I am listening and paying attention. Sometimes though I need a neon sign or its equivalent to receive a message from my God, Goddess, Guides. So this time it took five times for Spirit to show up with a message of protection and inspriration for me.
I do consider myself ecumenical in my beliefs and I tend to color outside the box. I believe Spirit moves in many ways and comes to us with information and guidance in many forms when we need it. But this is the first time a Patron Saint of the Catholic Church has paid me a visit.
The Song of Bernadette
A couple of weeks ago my father said that he watched “an old movie,” The Song of Bernadette,” an academy award-winning film from 1943. My father watches a lot of old movies and does not feel compelled to tell me about every one that he watches. But he told me if I had not seen it, I would enjoy it. He thought so because Bernadette “saw” things; she had “different” experiences from others- spiritual experiences that were often disbelieved. “Anyway,” he says, “Watch if it you get a chance.”
Holy Water on the Internet
I told him that I thought I had recently read something about her. Perhaps it was from an order I received from a Catholic Gift Shop in Lourdes, France. I do order Holy Water from Lourdes. I keep some at home and at the Boutique/Studio. I place drops of it in my Ceremonial Smudge Mist that also includes white sage essential oil and other essential oils as well. Don’t ask me how I came to purchase Holy Water from France except to say, I found it on the internet. When I went to the Studio I looked on my bookcase where I thought I would find the mailer and I found nothing.

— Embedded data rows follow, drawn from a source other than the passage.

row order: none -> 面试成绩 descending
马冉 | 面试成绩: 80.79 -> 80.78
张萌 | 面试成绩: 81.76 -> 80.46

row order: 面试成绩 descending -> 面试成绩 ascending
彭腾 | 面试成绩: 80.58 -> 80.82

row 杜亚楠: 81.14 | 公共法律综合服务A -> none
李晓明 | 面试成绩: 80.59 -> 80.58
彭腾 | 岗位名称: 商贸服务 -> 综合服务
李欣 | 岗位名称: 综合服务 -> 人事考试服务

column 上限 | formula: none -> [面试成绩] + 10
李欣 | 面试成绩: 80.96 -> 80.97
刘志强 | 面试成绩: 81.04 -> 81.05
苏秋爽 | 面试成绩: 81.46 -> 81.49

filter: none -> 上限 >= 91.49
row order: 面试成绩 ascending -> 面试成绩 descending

Last week I cleared out the storage closet at the Studio and found a bag of items I had put out of the way when we last rearranged the place. I pulled out item after item I had been looking for, and lo and behold, there in the bag was a prayer card from Lourdes depicting St. Bernadette. Good. I was not loopy. I had heard of her; she had crossed my path. The day got busy and I left the cards on the table.
Dis-eased and with Poverty Mentality
Tuesday and Wednesday I did not feel so well. I was physically and emotionally fatigued so I stayed home, as in, hunkered down desperate to rejuvenate from the holidays, errr… from 2017. And I have had a difficult time finding my groove- my work groove, my intuitive groove, my lifestyle groove.
By Thursday I felt better. I began my work, fully aware I was NOT feeling motivated. Wondering to myself, “What is it going to take to get my mojo back?” At that moment I smelled an overwhelmingly pungent aroma of roses- really strong. Maybe lilacs? No, definitely roses. So aromatic that I was convinced the scent was artificial. I went downstairs to see if my sister-in-law who has moved in below me, was using something chemical to clean with, or perhaps she lit a candle. Anyway, she opened the door, I smelled nothing and instantly knew that the floral bouquet was from the other side. I began to cry. I didn’t know what the message was or why but still, it was a powerful moment. I was aware that scent messages can come from Spirit and in time I can usually sort these other-worldly things out.
Googling a Saint
Today I am at the boutique/studio. There on the table where I left it is the St. Bernadette prayer card. Curious, I googled her. That’s what we do now, right? What did I find out? She was a mystic, a seer and after her death the Catholic Church declared her a Saint. Patron Saint of illness, people ridiculed for their piety, poverty, shepherds and shepherdesses
…on Thursday, February 11, 1858, fourteen-year-old Bernadette was sent with her younger sister and a friend to gather firewood, when a very beautiful lady appeared to her above a rose bush in a grotto…
She was told by the beautiful lady to drink the water from the muddy spring and afterward, the water became clear. Reportedly, many miracles have taken place in those waters since. The beautiful lady she saw in her visions was the Virgin Mary. You can read about it at Catholic Online.
I get it. She came as Spirit to offer me comfort and protection when my physical body was weak and my emotional state, while in a fog of worry over finances, caused my inability to focus on my work, which is sometimes ridiculed as way too woo-woo.
Guess what? I’m Back and feeling re-energized!
Thank you Bernadette Soubirous. I am so honored to be in your mystic midst.